KHARTOUM 00000679 002.2 OF 002


additional needs exist.

--LIMITED MEDICINE SUPPLY MECHANISMS: Partners report a fragmented
medicine supply system with most partners accessing pharmaceuticals
through the UN Children's Fund (UNICEF). Some organizations that
receive medicine through UNICEF have experienced delays in delivery
and have noted significant medicine wastage since the medicine
package is standardized and does not always reflect local needs.
UNICEF is currently the principle provider of medicine to health
partners in the Three Areas. However, at the end of 2007, UNICEF
reportedly plans to cease this service. In 2007, the FMOH will need
to assume this responsibility using Multi-Donor Trust Fund
resources.

--UNCERTAINTY SURROUNDING THE MULTI-DONOR TRUST FUNDS: Per the CPA,
the GNU has established Multi-Donor Trust Funds for Southern Sudan
and the conflict-affected states in northern Sudan. The funds are
managed by the World Bank in cooperation with GNU ministries and
implemented in multiple phases. MOH officials plan to use
Multi-Donor Trust Fund resources to contract NGOs for health
services delivery. In the north, the FMOH believes it can manage
the health sector transition from being donor-supported to public
sector-supported, especially in the former garrison towns. However,
GOSS MOH officials openly acknowledge that they have limited
experience in managing such an undertaking. Additionally, the
process for distributing funds under the Multi-Donor Trust Fund
process has been slow and confusing. A significant limitation of
the Multi-Donor Trust Fund for Southern Sudan is the GOSS MOH's
assumption that the funds are meant to augment current humanitarian
and bilateral funding in the health sector, and not replace donor
investments.

--LIMITED DEVELOPMENT FUNDING OPTIONS: Sudan's health sector has
limited development funds currently available. USAID partners
report a "quiet crisis" in the remote areas of non-Darfur Sudan,
where morbidity and mortality rates remain at emergency levels.
These communities may begin to experience a "peace penalty" in
health services as emergency-focused agencies begin to close-out
operations. The reduced services coupled with inadequate MOH
presence and capacity to manage health activities at the county
level are likely to have a negative impact on already vulnerable
communities. Aside from the GNU or Multi-Donor Trust Funds, other
long-term health sector development programs are limited to: smaller
European Union-funded programs; some bilateral funding from the
Netherlands, Ireland, and Denmark; the UK's Department for
International Development (DFID); the Common Humanitarian Fund
(CHF); and the USAID/Sudan Health Transformation Project (SHTP).
USAID's Office of U.S. Foreign Disaster Assistance (USAID/OFDA) and
USAID/Sudan's health team staff are working together to identify
potential transition opportunities from USAID/OFDA funding to SHTP
development programming.

5. (U) Despite the challenges, opportunities for transition exist,
especially in urban and peri-urban areas and in states where the
Multi-Donor Trust Funds are likely to commence in 2007.

----------
NEXT STEPS
----------

6. (U) The next steps for health sector transition planning include
further assessment of current USAID partner activities and the
development of specific recommendations on future USAID investments,
both humanitarian and developmental.

7. (U) Convening a transition planning workshop for the health
sector would be extremely timely and beneficial in the coming
quarter.

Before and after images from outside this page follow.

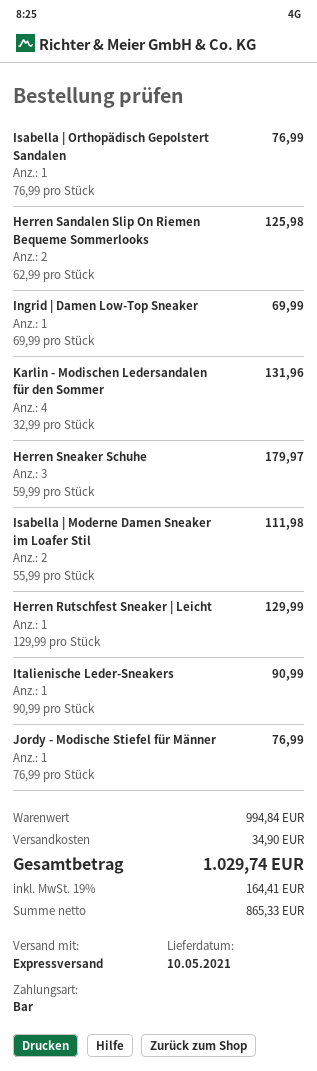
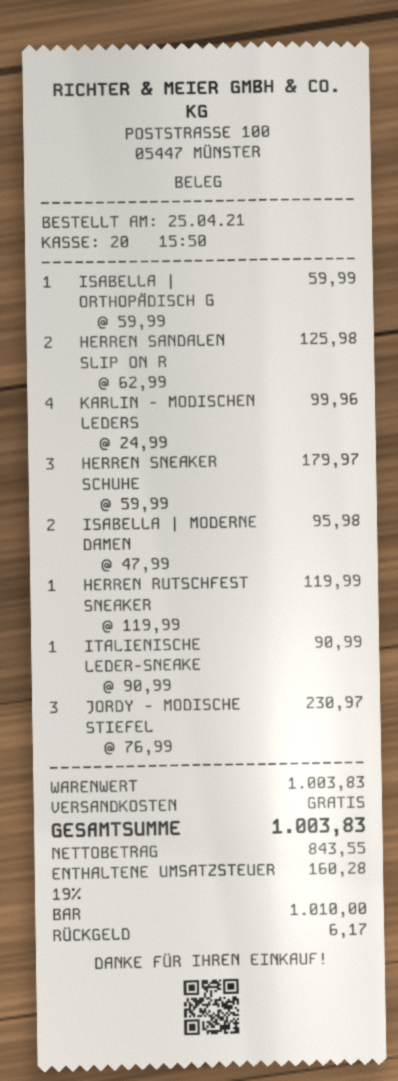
Isabella | Orthopädisch Gepolstert Sandalen: 1 x 76.99 = 76.99 -> 1 x 59.99 = 59.99
Ingrid | Damen Low-Top Sneaker: 1 x 69.99 = 69.99 -> none
Karlin - Modischen Ledersandalen für den Sommer: 4 x 32.99 = 131.96 -> 4 x 24.99 = 99.96
Isabella | Moderne Damen Sneaker im Loafer Stil: 2 x 55.99 = 111.98 -> 2 x 47.99 = 95.98
Herren Rutschfest Sneaker | Leicht: 1 x 129.99 = 129.99 -> 1 x 119.99 = 119.99
Jordy - Modische Stiefel für Männer: 1 x 76.99 = 76.99 -> 3 x 76.99 = 230.97
subtotal: 994.84 -> 1003.83
shipping: 34.90 -> 0.00
net: 865.33 -> 843.55
tax: 19% = 164.41 -> 19% = 160.28
total: 1029.74 -> 1003.83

The purpose of the workshop would be to bring together all
the relevant partners in the GOSS MOH to identify gaps,
opportunities, and needs in health as the sector transitions from
relief to development in 2007 and 2008. It is envisioned that the
meeting would be chaired by the MOH and would bring together the
donors, NGOs, and state-level MOH staff to discuss the current
status of the health sector and plan the way forward.